EXTRACTED MATERIAL.
┌────────
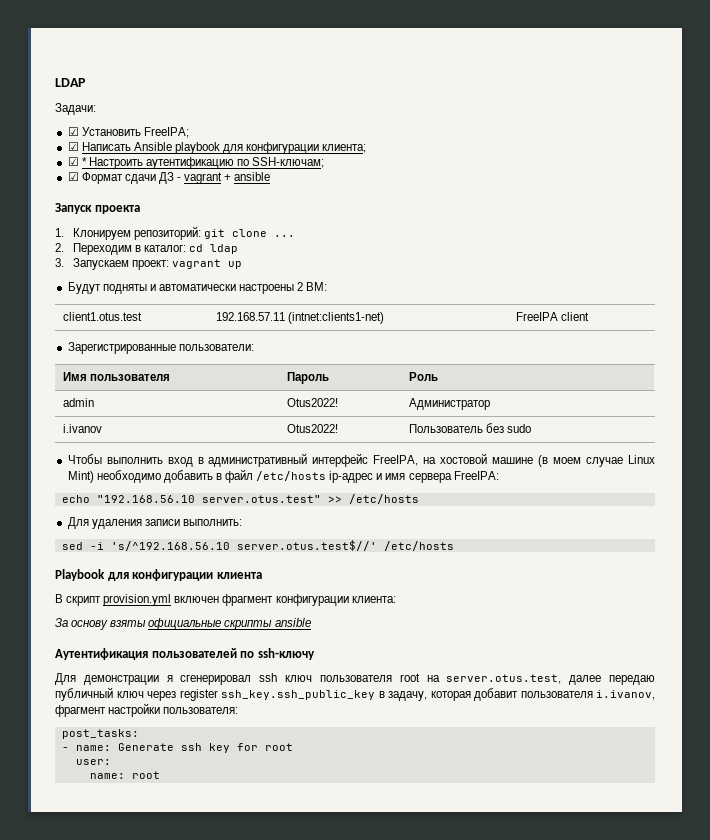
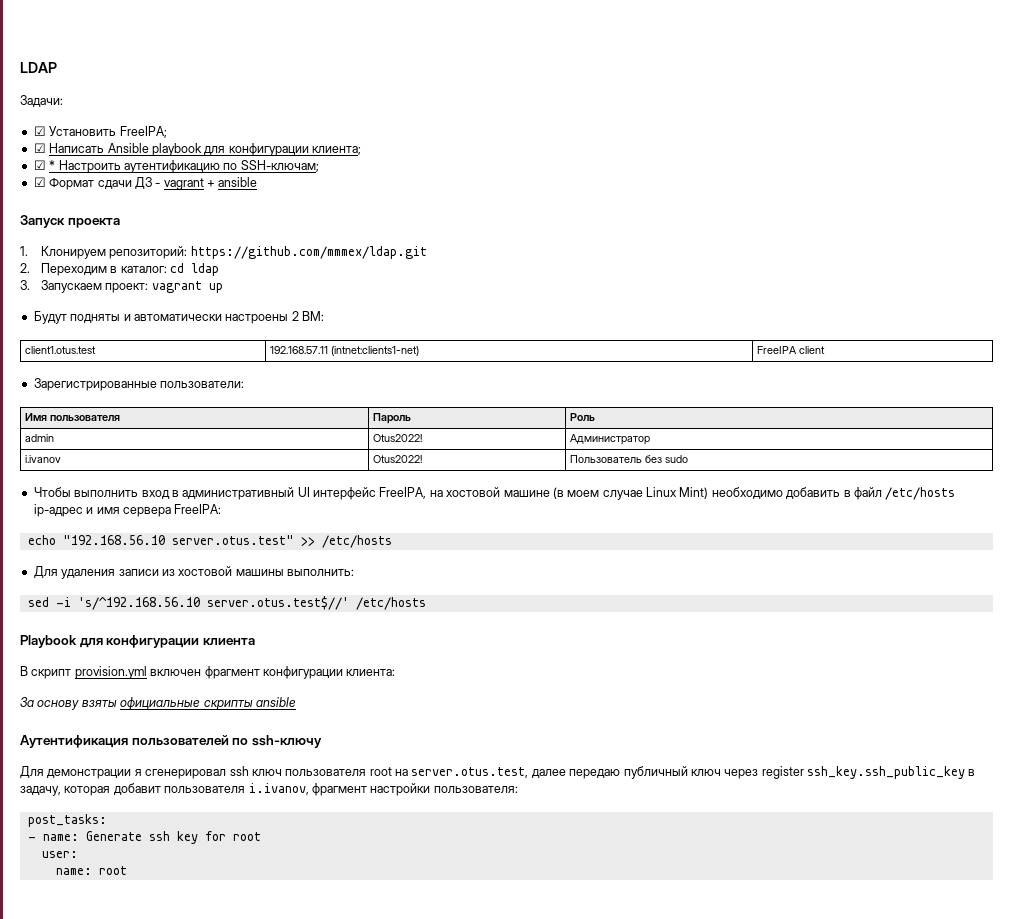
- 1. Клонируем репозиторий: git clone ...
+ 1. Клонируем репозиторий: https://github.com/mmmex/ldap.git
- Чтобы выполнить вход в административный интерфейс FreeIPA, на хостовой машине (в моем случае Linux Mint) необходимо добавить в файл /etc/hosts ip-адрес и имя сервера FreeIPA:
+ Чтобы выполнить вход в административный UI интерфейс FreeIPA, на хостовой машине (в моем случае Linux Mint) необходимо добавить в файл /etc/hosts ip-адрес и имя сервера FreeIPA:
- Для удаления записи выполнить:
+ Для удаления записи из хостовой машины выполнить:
└────────
BRIEF. With the pictures removed, return the data above word for word.

SOLUTION FOR THIS PROBLEM.
- 1. Клонируем репозиторий: git clone ...
+ 1. Клонируем репозиторий: https://github.com/mmmex/ldap.git
- Чтобы выполнить вход в административный интерфейс FreeIPA, на хостовой машине (в моем случае Linux Mint) необходимо добавить в файл /etc/hosts ip-адрес и имя сервера FreeIPA:
+ Чтобы выполнить вход в административный UI интерфейс FreeIPA, на хостовой машине (в моем случае Linux Mint) необходимо добавить в файл /etc/hosts ip-адрес и имя сервера FreeIPA:
- Для удаления записи выполнить:
+ Для удаления записи из хостовой машины выполнить:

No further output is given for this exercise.